Excerpts from a dataset:
-- Opening Marker --
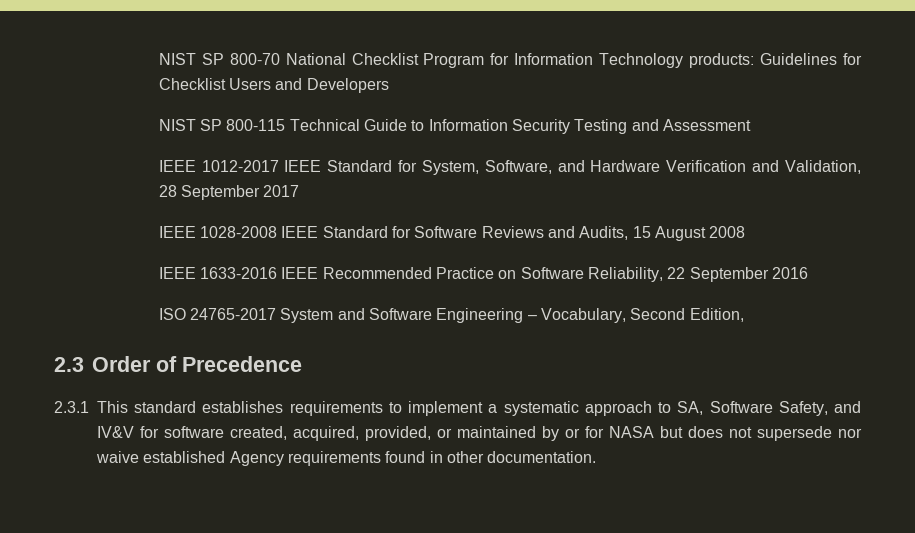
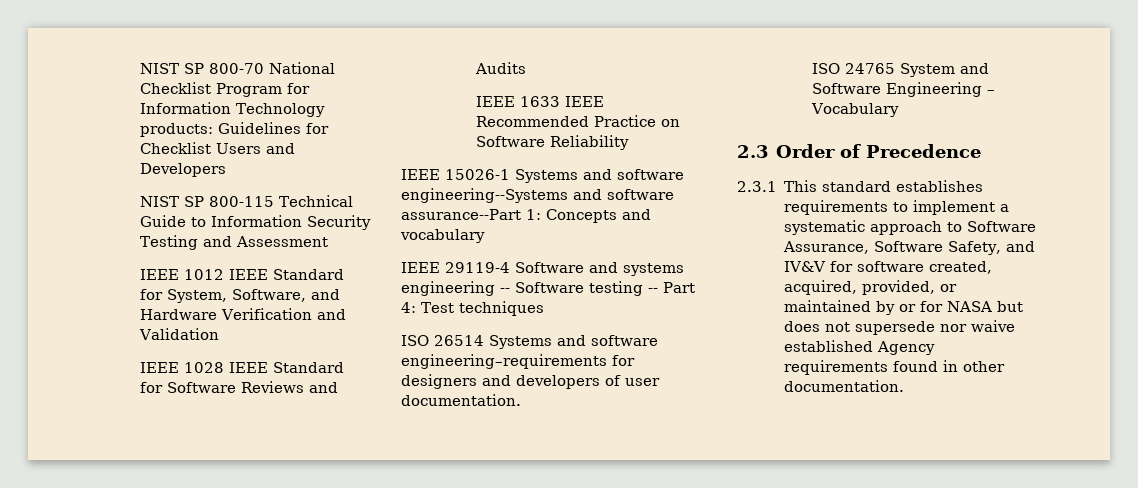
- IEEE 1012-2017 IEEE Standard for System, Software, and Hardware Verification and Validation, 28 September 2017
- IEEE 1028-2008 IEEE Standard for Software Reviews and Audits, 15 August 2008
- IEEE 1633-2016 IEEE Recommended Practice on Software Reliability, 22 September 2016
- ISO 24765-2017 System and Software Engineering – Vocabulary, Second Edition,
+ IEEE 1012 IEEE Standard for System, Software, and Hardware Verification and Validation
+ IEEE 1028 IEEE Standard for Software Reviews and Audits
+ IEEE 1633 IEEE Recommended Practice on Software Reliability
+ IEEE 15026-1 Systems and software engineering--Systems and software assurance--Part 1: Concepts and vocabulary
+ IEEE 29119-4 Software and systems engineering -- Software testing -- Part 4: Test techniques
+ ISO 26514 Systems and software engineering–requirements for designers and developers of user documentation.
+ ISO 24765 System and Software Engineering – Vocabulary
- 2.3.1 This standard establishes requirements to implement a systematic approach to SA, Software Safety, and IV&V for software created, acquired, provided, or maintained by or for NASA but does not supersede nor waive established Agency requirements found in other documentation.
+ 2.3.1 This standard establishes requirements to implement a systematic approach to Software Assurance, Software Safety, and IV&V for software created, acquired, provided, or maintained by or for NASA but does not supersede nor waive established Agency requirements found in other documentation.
-- Closing Marker --
▸ TASK BRIEF
Every line from the line containing "IEEE 1012 IEEE" through the line containing "24765 System and Software Engineering – Vocabulary" in the records above must be retyped exactly. Leave out the rest.

▸ OUTPUT
+ IEEE 1012 IEEE Standard for System, Software, and Hardware Verification and Validation
+ IEEE 1028 IEEE Standard for Software Reviews and Audits
+ IEEE 1633 IEEE Recommended Practice on Software Reliability
+ IEEE 15026-1 Systems and software engineering--Systems and software assurance--Part 1: Concepts and vocabulary
+ IEEE 29119-4 Software and systems engineering -- Software testing -- Part 4: Test techniques
+ ISO 26514 Systems and software engineering–requirements for designers and developers of user documentation.
+ ISO 24765 System and Software Engineering – Vocabulary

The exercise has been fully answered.